Exercise => Go through the data below and return each line containing the word "accent".
[[ Working data, beginning ]]
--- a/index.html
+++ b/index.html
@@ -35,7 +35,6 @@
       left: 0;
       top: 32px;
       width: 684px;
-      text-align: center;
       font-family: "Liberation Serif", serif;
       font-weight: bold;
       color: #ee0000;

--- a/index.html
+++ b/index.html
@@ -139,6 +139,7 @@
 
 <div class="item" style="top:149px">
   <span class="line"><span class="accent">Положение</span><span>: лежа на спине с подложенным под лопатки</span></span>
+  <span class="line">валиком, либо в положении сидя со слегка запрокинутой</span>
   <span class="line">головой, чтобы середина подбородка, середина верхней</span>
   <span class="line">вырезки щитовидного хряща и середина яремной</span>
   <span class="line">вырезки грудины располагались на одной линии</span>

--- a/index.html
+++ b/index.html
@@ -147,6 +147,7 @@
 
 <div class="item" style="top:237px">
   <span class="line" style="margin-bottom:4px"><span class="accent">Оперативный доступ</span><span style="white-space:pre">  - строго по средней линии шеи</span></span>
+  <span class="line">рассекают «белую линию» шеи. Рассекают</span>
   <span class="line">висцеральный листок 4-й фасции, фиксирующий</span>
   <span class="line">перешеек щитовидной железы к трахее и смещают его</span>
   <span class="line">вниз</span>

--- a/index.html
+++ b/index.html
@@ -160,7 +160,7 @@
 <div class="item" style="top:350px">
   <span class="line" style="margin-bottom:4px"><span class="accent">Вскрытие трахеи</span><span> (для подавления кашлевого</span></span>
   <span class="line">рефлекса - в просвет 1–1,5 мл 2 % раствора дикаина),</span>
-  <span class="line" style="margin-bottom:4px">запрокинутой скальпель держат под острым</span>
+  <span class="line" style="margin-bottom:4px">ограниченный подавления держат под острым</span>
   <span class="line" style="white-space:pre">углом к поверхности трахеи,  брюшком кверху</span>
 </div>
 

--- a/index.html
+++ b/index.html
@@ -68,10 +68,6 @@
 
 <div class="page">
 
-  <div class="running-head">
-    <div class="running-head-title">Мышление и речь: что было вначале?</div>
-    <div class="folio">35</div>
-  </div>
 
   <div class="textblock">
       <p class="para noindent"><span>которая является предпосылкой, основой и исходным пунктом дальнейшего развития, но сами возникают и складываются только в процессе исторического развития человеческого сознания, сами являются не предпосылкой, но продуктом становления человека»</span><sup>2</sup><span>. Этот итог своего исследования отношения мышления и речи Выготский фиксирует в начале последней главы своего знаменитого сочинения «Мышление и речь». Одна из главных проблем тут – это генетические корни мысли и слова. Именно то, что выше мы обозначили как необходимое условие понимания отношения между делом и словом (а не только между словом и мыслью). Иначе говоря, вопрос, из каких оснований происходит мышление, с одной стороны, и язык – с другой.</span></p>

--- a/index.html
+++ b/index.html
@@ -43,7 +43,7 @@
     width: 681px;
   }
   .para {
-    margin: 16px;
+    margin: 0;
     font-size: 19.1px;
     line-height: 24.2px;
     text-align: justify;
[[ Working data, end ]]
Problem solution =>
   <span class="line"><span class="accent">Положение</span><span>: лежа на спине с подложенным под лопатки</span></span>
   <span class="line" style="margin-bottom:4px"><span class="accent">Оперативный доступ</span><span style="white-space:pre">  - строго по средней линии шеи</span></span>
   <span class="line" style="margin-bottom:4px"><span class="accent">Вскрытие трахеи</span><span> (для подавления кашлевого</span></span>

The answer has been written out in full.